Collected data entries
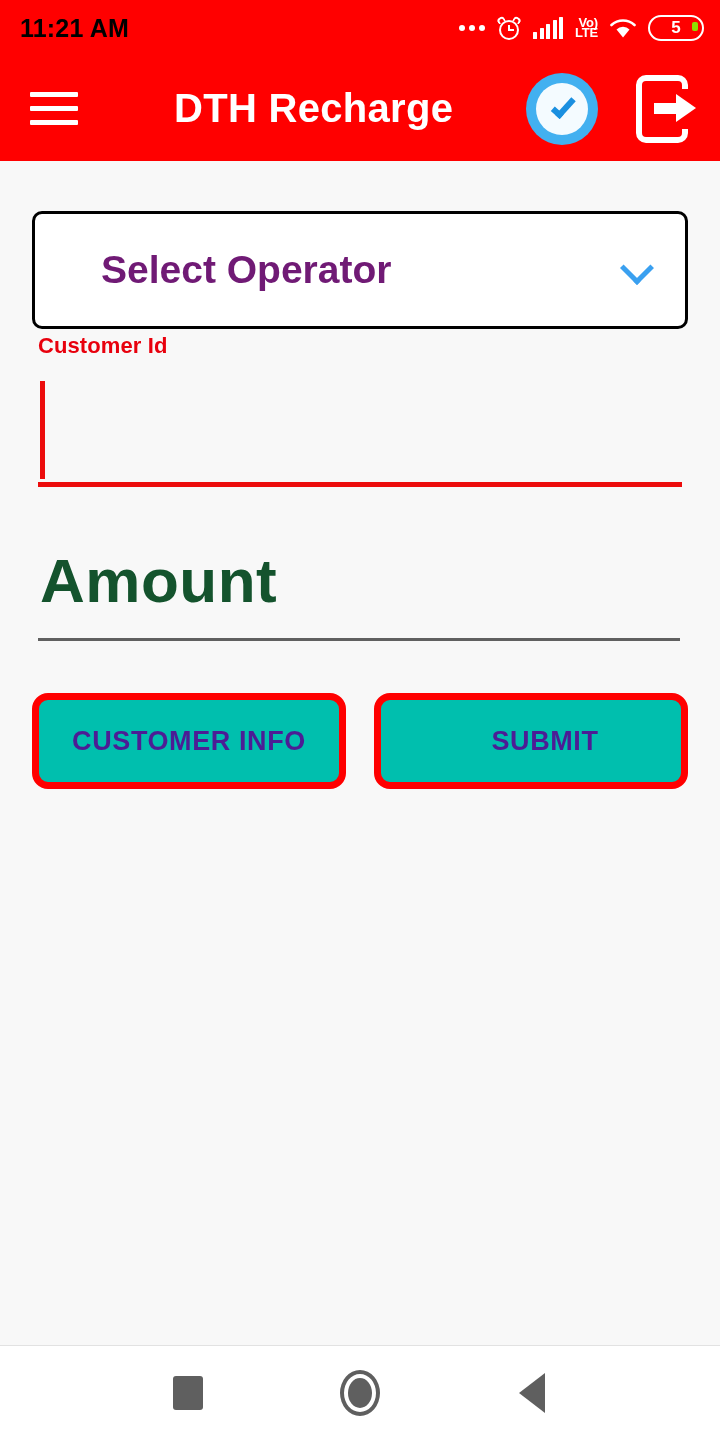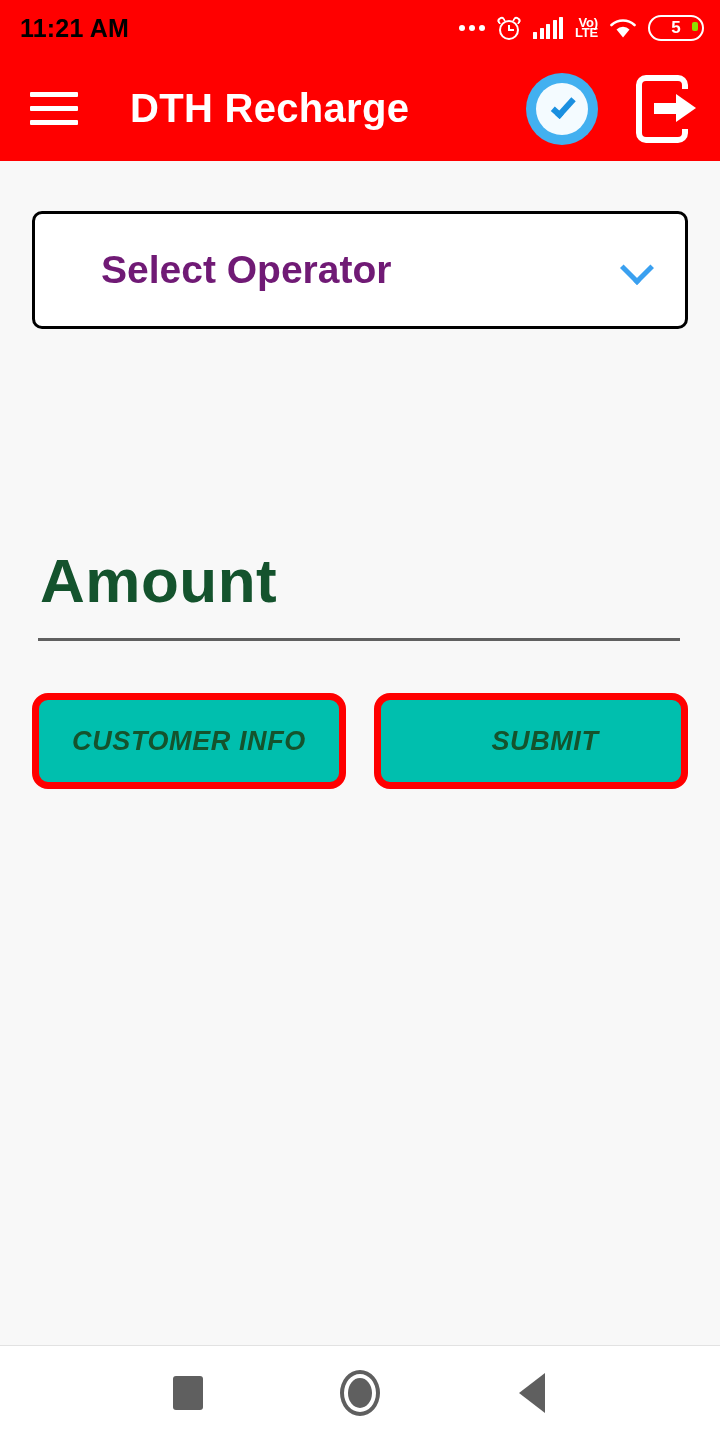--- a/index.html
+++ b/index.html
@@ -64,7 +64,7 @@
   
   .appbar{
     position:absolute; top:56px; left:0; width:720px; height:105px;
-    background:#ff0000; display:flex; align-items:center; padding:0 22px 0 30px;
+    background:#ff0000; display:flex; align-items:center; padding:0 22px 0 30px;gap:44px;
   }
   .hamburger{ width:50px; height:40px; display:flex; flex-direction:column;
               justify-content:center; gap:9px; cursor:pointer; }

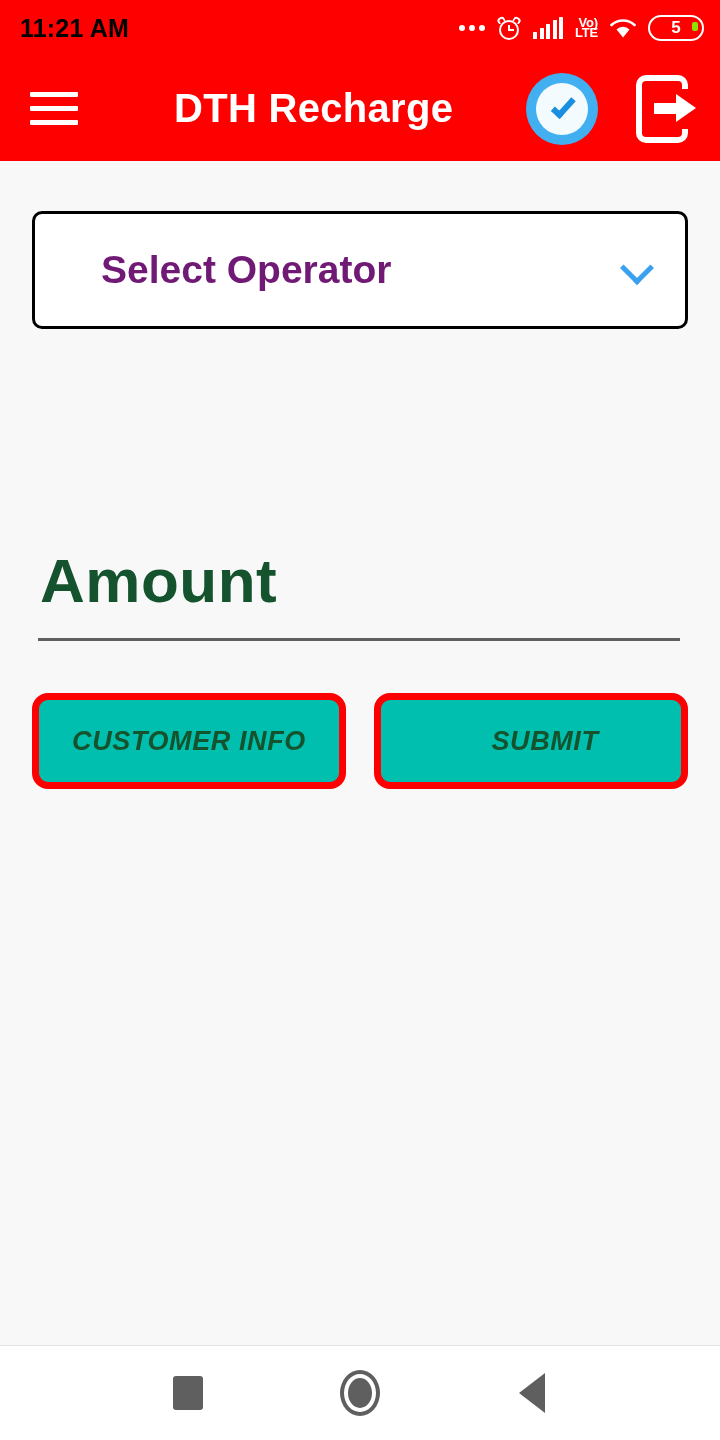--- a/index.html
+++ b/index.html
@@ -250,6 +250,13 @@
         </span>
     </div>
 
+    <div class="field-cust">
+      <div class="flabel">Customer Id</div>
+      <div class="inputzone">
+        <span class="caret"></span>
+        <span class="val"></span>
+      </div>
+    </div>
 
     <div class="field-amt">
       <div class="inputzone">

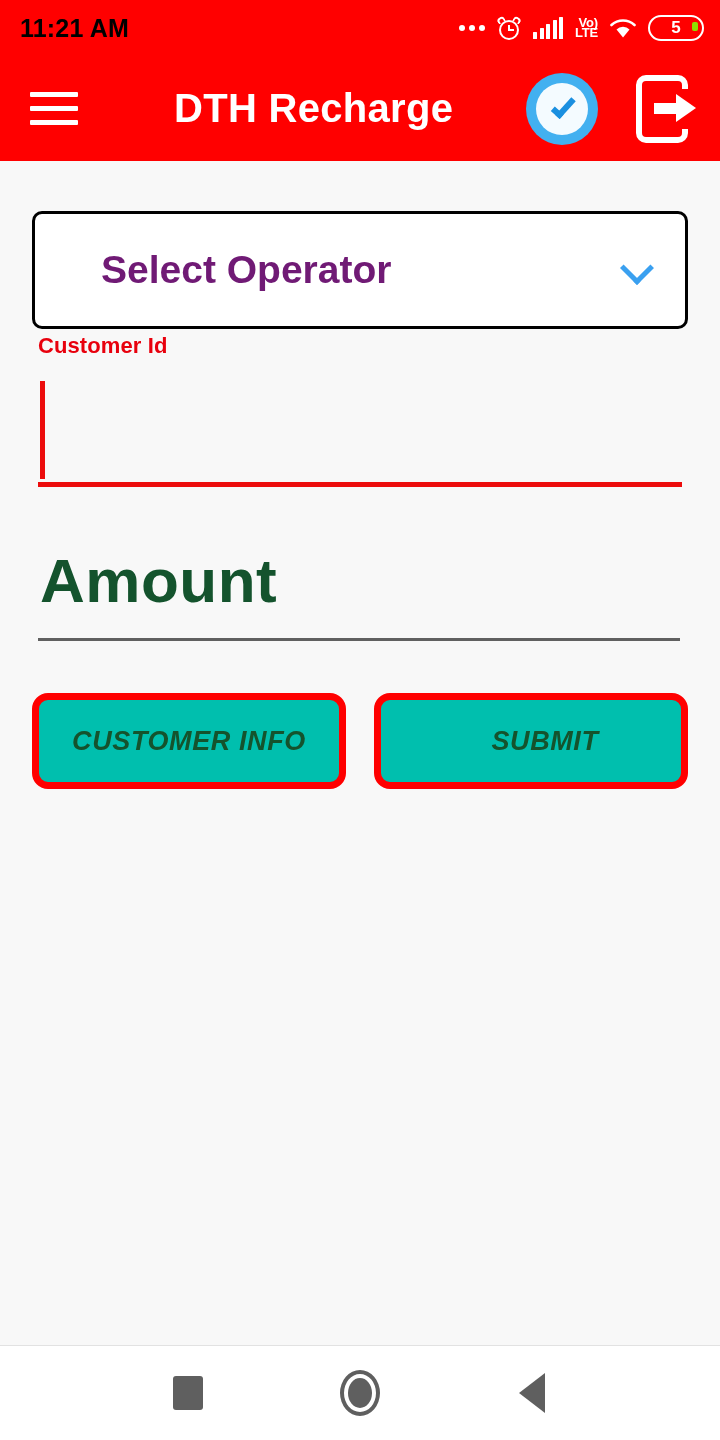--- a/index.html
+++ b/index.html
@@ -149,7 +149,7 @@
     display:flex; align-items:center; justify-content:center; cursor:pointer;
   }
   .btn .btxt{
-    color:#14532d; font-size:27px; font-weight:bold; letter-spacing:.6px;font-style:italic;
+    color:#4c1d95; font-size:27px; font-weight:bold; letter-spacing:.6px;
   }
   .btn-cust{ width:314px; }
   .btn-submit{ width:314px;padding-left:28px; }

▸ Exercise instructions:
Each line in the records above with "align" must be returned.

▸ Exercise output:
-    background:#ff0000; display:flex; align-items:center; padding:0 22px 0 30px;
+    background:#ff0000; display:flex; align-items:center; padding:0 22px 0 30px;gap:44px;
     display:flex; align-items:center; justify-content:center; cursor:pointer;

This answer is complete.